Container Gardening in Bergen County
Decorate the outdoor areas you use the most in the warmer months so they feel like extensions of your home. There’s no better way to do this than with colorful, beautiful annuals. A few containers full of blooms is all it takes to transform the look and feel of any outdoor living space, setting the mood for entertaining, relaxing, and enjoying the outdoors. Whether it’s a patio, porch, balcony, poolside, or fire-pit seating area, single plants and collections make your outdoor spaces feel like home.
If you’re not convinced about growing in pots and containers, here’s a list of reasons why you should get started right now no matter where you live:
- Versatile: Container gardens allow you to grow on a balcony, patio, courtyard, indoors on windowsills or rooms with adequate light, and within outdoor living areas. Being easily mobile you can create stunning atmospheres and ambiance within any garden setting.
- More variety: You can grow plants that may not be suitable to grow in your garden soil and grow plants next to each other even though they may have different soil needs. Container gardening is relatively easy once you maintain and adhere to a care and/or watering schedule and they just continue to bloom all season long.
Terra cotta pots, ceramic urns, baskets, and patio planters all make great containers for small-scale gardening, but I prefer looking at what I already have on hand and upcycling where necessary. Anything that holds water and allows drainage is a potential container garden. This is an area where you can really let your imagination run wild! I’ve seen people use just about anything for a container – old boots and high-topped tennis shoes, metal washtubs and claw-foot bathtubs, an old bird feeder with its top removed, teacups, a tree stump, a wooden bucket, an old armchair, and old tires turned inside out so that they resembled something far more expensive.
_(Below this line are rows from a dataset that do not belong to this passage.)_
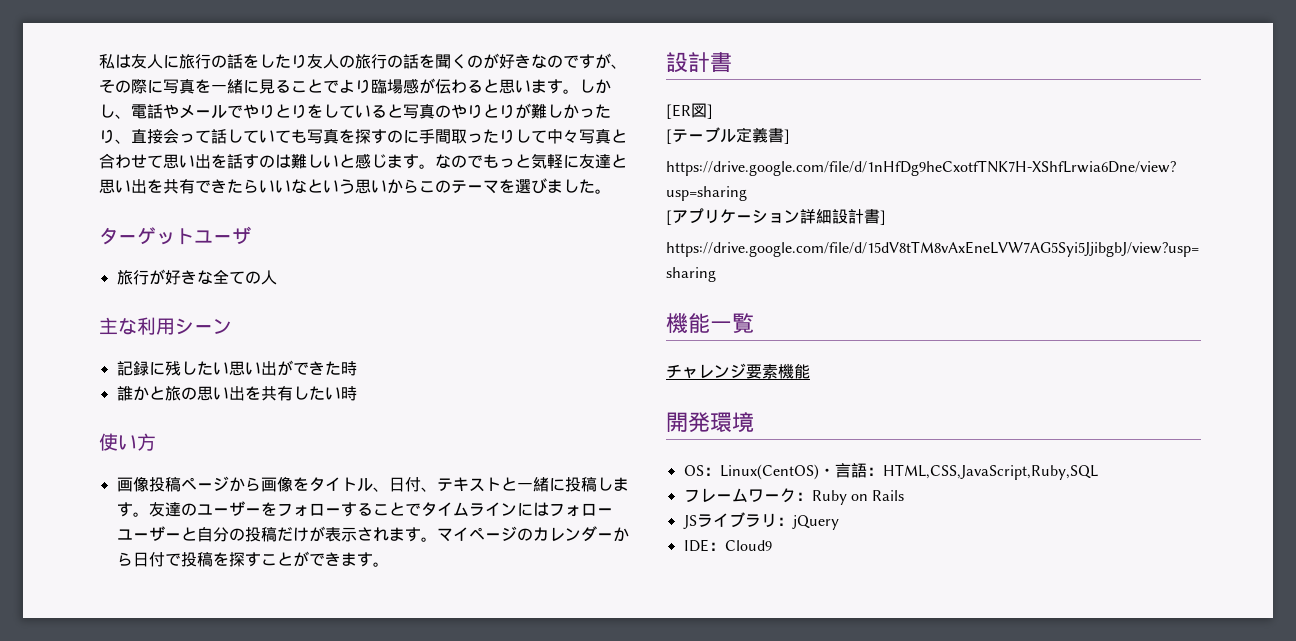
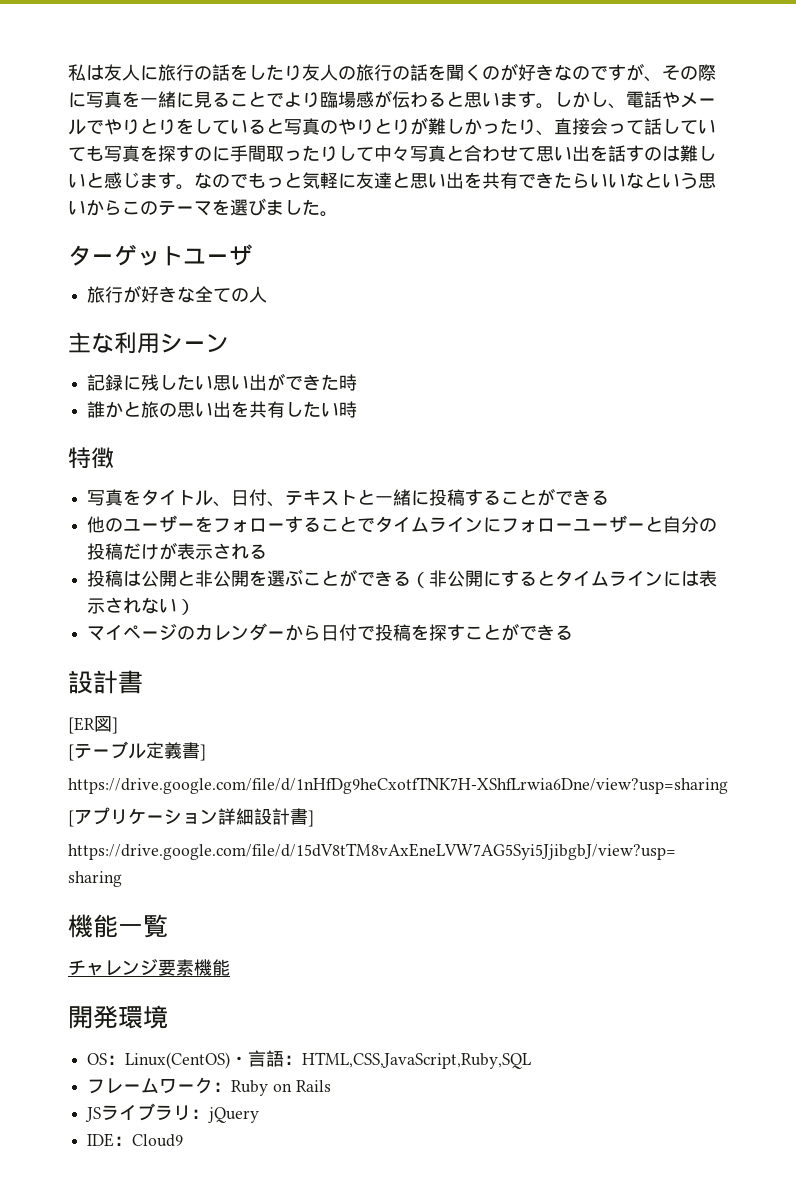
- 使い方
- 画像投稿ページから画像をタイトル、日付、テキストと一緒に投稿します。友達のユーザーをフォローすることでタイムラインにはフォローユーザーと自分の投稿だけが表示されます。マイページのカレンダーから日付で投稿を探すことができます。
+ 特徴
+ 写真をタイトル、日付、テキストと一緒に投稿することができる
+ 他のユーザーをフォローすることでタイムラインにフォローユーザーと自分の投稿だけが表示される
+ 投稿は公開と非公開を選ぶことができる（非公開にするとタイムラインには表示されない）
+ マイページのカレンダーから日付で投稿を探すことができる

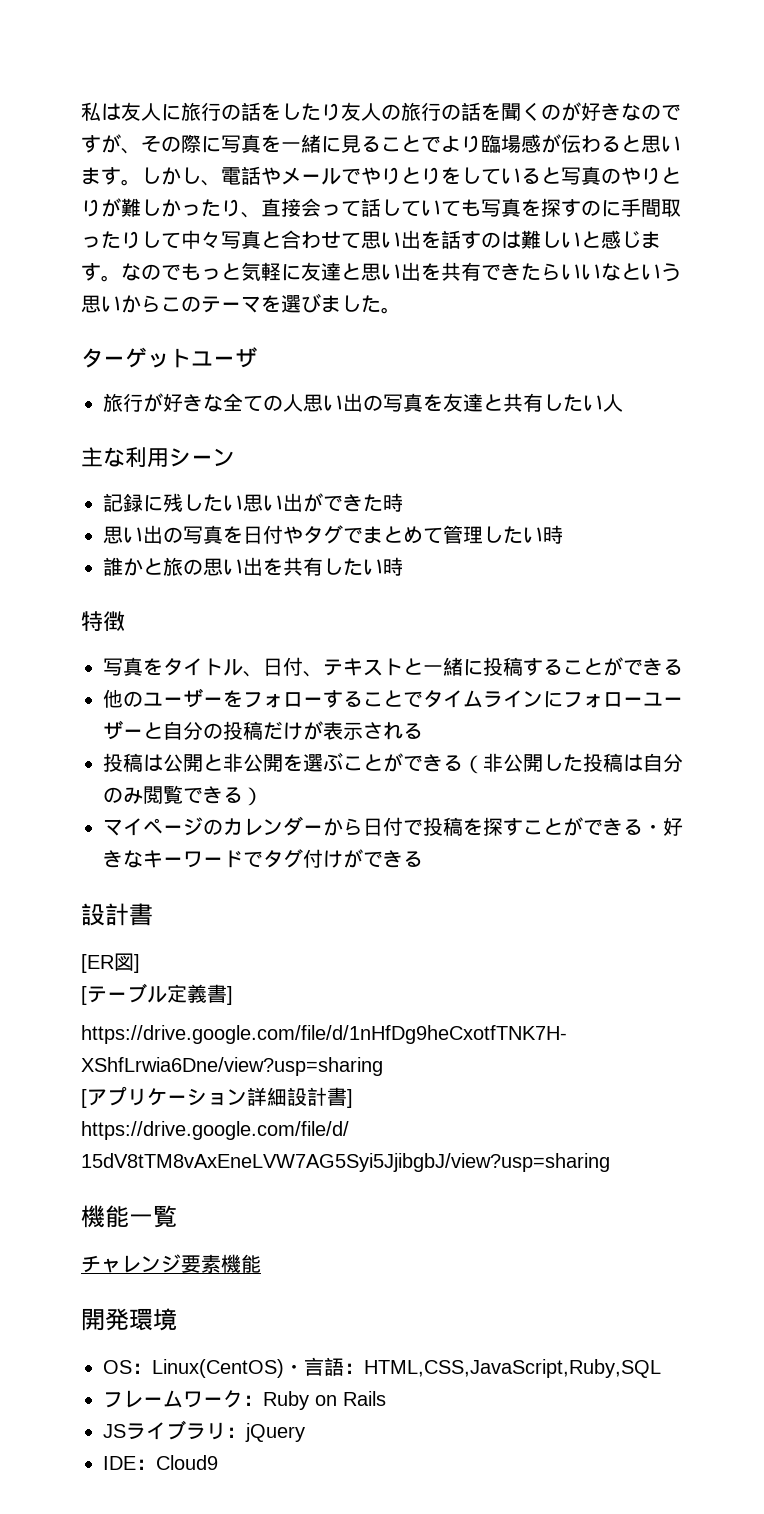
- 旅行が好きな全ての人
+ 旅行が好きな全ての人思い出の写真を友達と共有したい人
+ 思い出の写真を日付やタグでまとめて管理したい時
- 投稿は公開と非公開を選ぶことができる（非公開にするとタイムラインには表示されない）
+ 投稿は公開と非公開を選ぶことができる（非公開した投稿は自分のみ閲覧できる）
- マイページのカレンダーから日付で投稿を探すことができる
+ マイページのカレンダーから日付で投稿を探すことができる・好きなキーワードでタグ付けができる

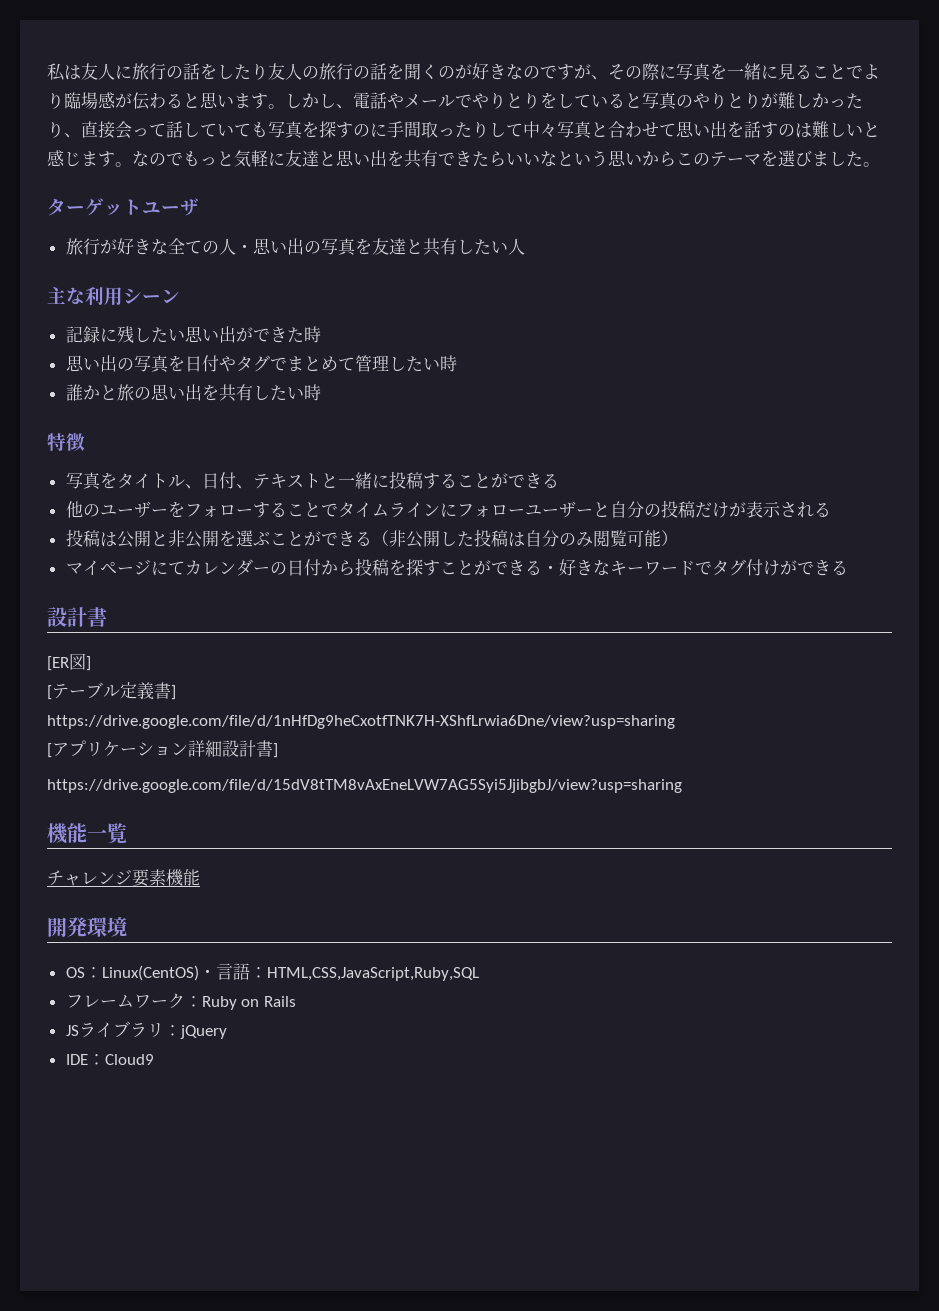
- 旅行が好きな全ての人思い出の写真を友達と共有したい人
+ 旅行が好きな全ての人・思い出の写真を友達と共有したい人
- 投稿は公開と非公開を選ぶことができる（非公開した投稿は自分のみ閲覧できる）
+ 投稿は公開と非公開を選ぶことができる（非公開した投稿は自分のみ閲覧可能）
- マイページのカレンダーから日付で投稿を探すことができる・好きなキーワードでタグ付けができる
+ マイページにてカレンダーの日付から投稿を探すことができる・好きなキーワードでタグ付けができる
Container Gardening at Goffle Brook Farms
“In the spring, at the end of the day, you should smell like dirt.”
“However many years she lived, Mary always felt that ‘she should never forget that first morning when her garden began to grow’.”
It was such a pleasure to sink one’s hands into the warm earth, to feel at one’s fingertips the possibilities of the new season.
Flowers always make people better, happier, and more helpful; they are sunshine, food and medicine for the soul.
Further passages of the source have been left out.